Back in Leeds city center, dip into the conjoined Leeds Art Gallery and Henry Moore Institute for a well-curated hit list of 20th-century British art and sculpture. Plan for a coffee break in the art gallery’s exquisite Tiled Cafe, with its colonnaded forest of Victorian tiles. It’s always inexplicably quiet.

Window-shop beneath the beautiful vaulted glass roofs that crown Leeds’ ornate Victorian shopping arcades. The Victoria Quarter and linked Country Arcade have the most wow factor, whereas Thorntons and Queens Arcades are local favorites for their independent shops and cafes behind quaint 19th-century facades. Leave time for the Corn Exchange—another striking landmark, now home to more than 20 pocket-sized shops beneath a giant domed arc of iron and glass.
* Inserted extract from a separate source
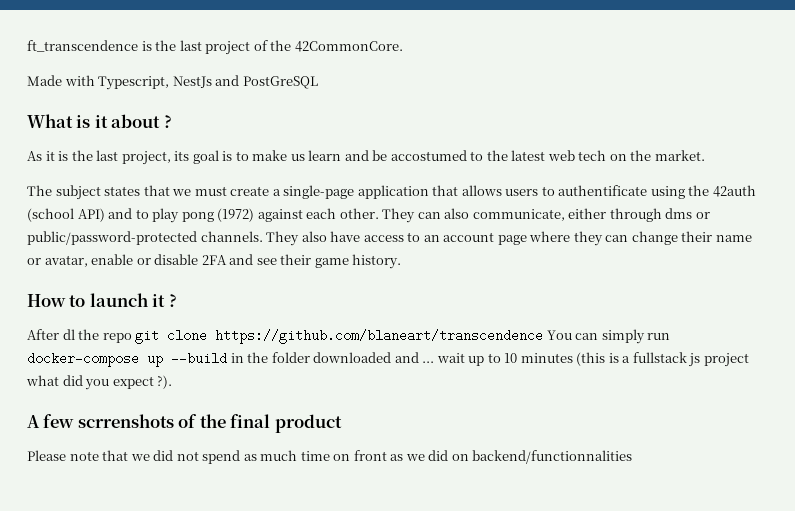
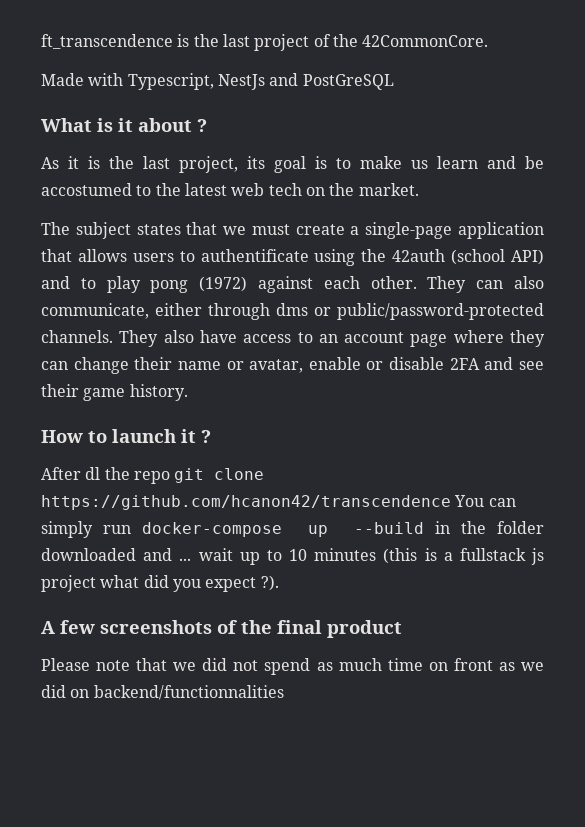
[215,329,544,344] https://github.com/blaneart/transcendence -> [41,495,451,510] https://github.com/hcanon42/transcendence
[77,414,174,428] scrrenshots -> [100,620,212,634] screenshots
Combining dining, drinking and contemporary art, the former art deco Tetley brewery HQ is another gallery to pause at. Beer is in Leeds’ blood, and as the sun dips join a craft brewery tour at Northern Monk followed by tastings in its Grade II-listed flax mill taproom. It’s in Holbeck, where a trio of 19th-century factory chimneys designed to look like Italian bell towers are now being woven into Leeds’ £350 million South Bank redevelopment zone.
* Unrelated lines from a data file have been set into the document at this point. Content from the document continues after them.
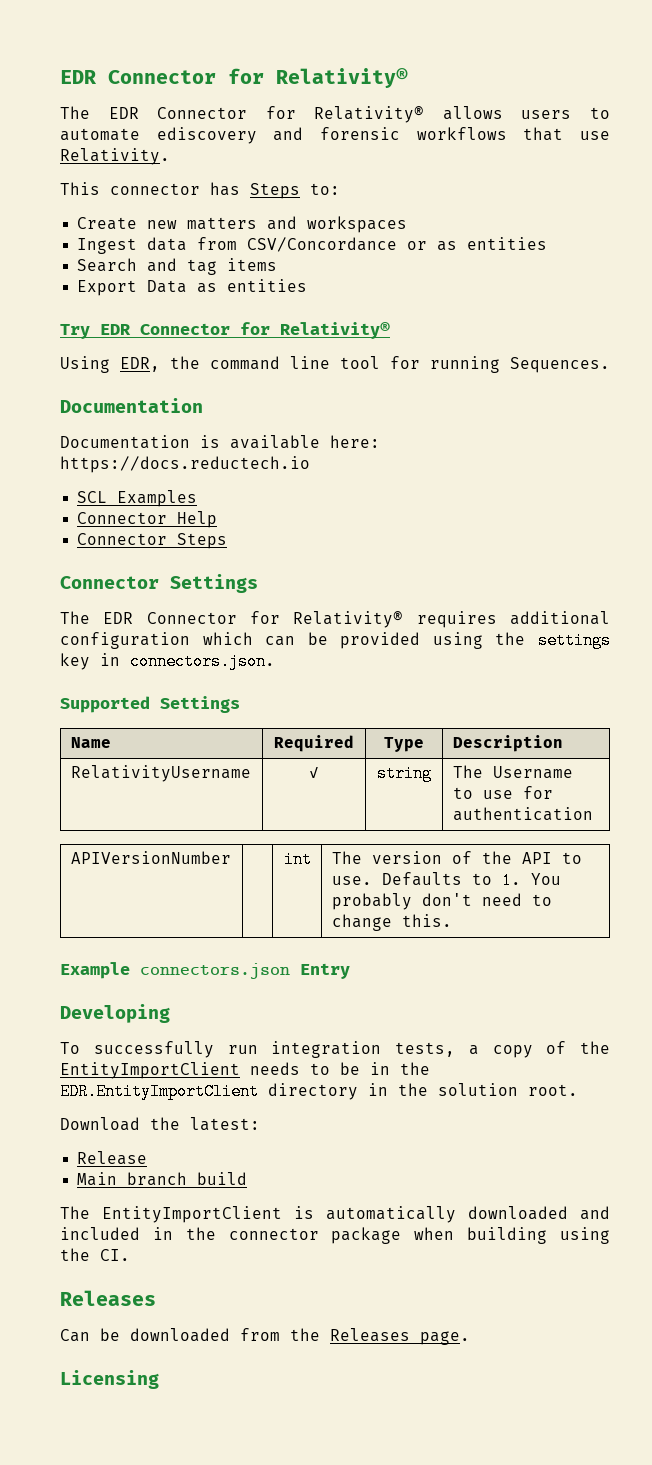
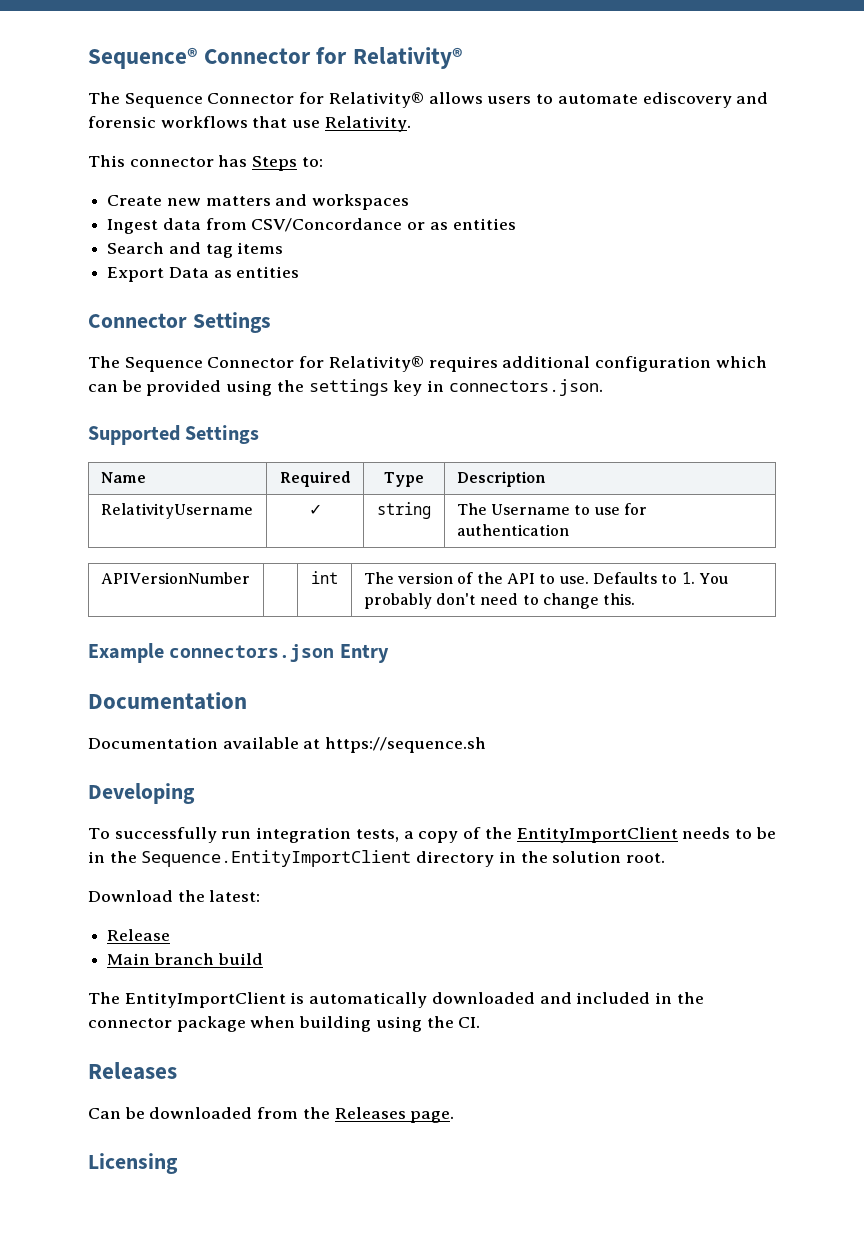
[60,70,97,84] EDR -> [88,47,198,69] Sequence®
[108,107,139,119] EDR -> [124,93,203,108] Sequence
[60,322,390,339] [60,356,610,373] [60,398,203,413] [60,435,380,449] [60,456,310,473] [77,490,198,507] [77,511,218,528] [77,533,228,549] // Try EDR Connector for Relativity® // Using EDR, the command line tool for running Sequences. // Documentation // Documentation is available here: https://docs.reductech.io // SCL Examples // Connector Help // Connector Steps -> (300, 272) none
[103,612,134,624] EDR -> [124,357,203,372] Sequence
(350, 971) none -> [88,692,247,710] [88,737,487,753] // Documentation // Documentation available at https://sequence.sh
[60,1083,259,1100] EDR.EntityImportClient -> [141,850,412,867] Sequence.EntityImportClient

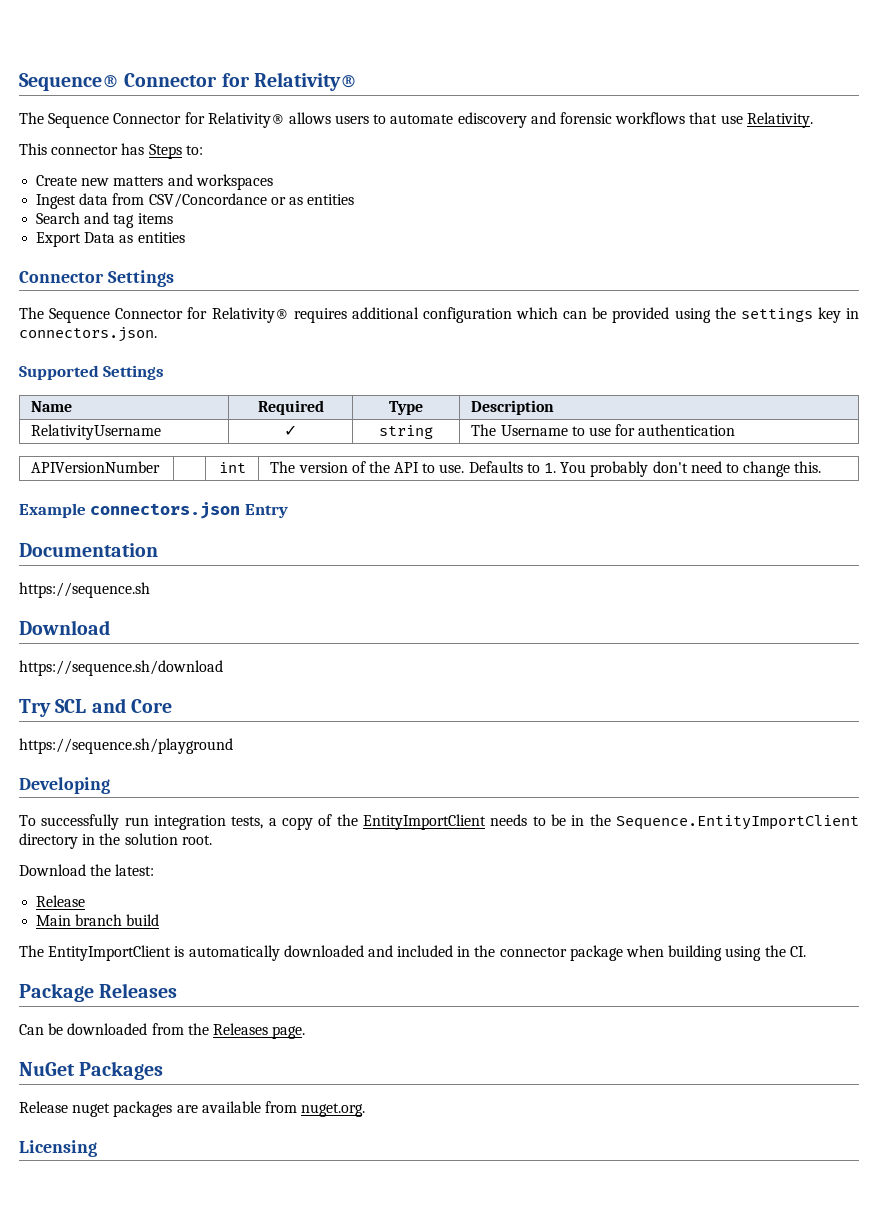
[88,737,487,753] Documentation available at https://sequence.sh -> [19,582,150,598] [19,620,110,635] [19,660,223,676] [19,698,172,717] [19,738,233,754] https://sequence.sh // Download // https://sequence.sh/download // Try SCL and Core // https://sequence.sh/playground
(481, 1022) none -> [19,983,94,1002] Package
(455, 1117) none -> [19,1061,164,1080] [19,1101,366,1117] // NuGet Packages // Release nuget packages are available from nuget.org.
Locals from all over Yorkshire come for the nightlife in Leeds. The Northern Quarter is one night-owl haven with cocktail dens, sports bars and craft beer. The jamming rooftop bar at Headrow House tops out an old mill with a beer hall on the ground floor serving housemade pilsner.

For a dose of fresh air after a heavy night, Roundhay Park is good for a stroll, as is the less manicured four-mile Meanwood Valley Trail. Or take the bus to Kirkstall Abbey, a 12th-century ruin founded by Cistercian monks that sometimes hosts food markets, outdoor cinema and other events.


The Queens 

This venerable railway hotel became Leeds’ hottest ticket again in 2021 after a £16 million head-to-toe revamp. It’s super convenient for those arriving into Leeds by train, with its own private entrance off the concourse. Inside, an art deco aesthetic reflects the “golden age of travel.” The heritage-listed, lipstick-red lifts are neon-lit, and there’s an abundance of Jazz Age gilt and glamor. Its palm-fringed bar is a favorite spot for night-caps before late trains.

Dakota Deluxe

Malmaison founder Ken McCulloch is behind this luxury boutique hotel with 84 rooms. Since opening in 2017, Dakota Deluxe has quickly become the place to stay in Leeds for visiting celebrities. Inside, the room tech is slick, the bedding is sumptuous and the neutral palette of grays and taupes is designed to sooth. It also acts as a sophisticated backdrop for the hotel’s striking art collection, starting with the shaggy rope dog, Fetcher, in the hotel lobby.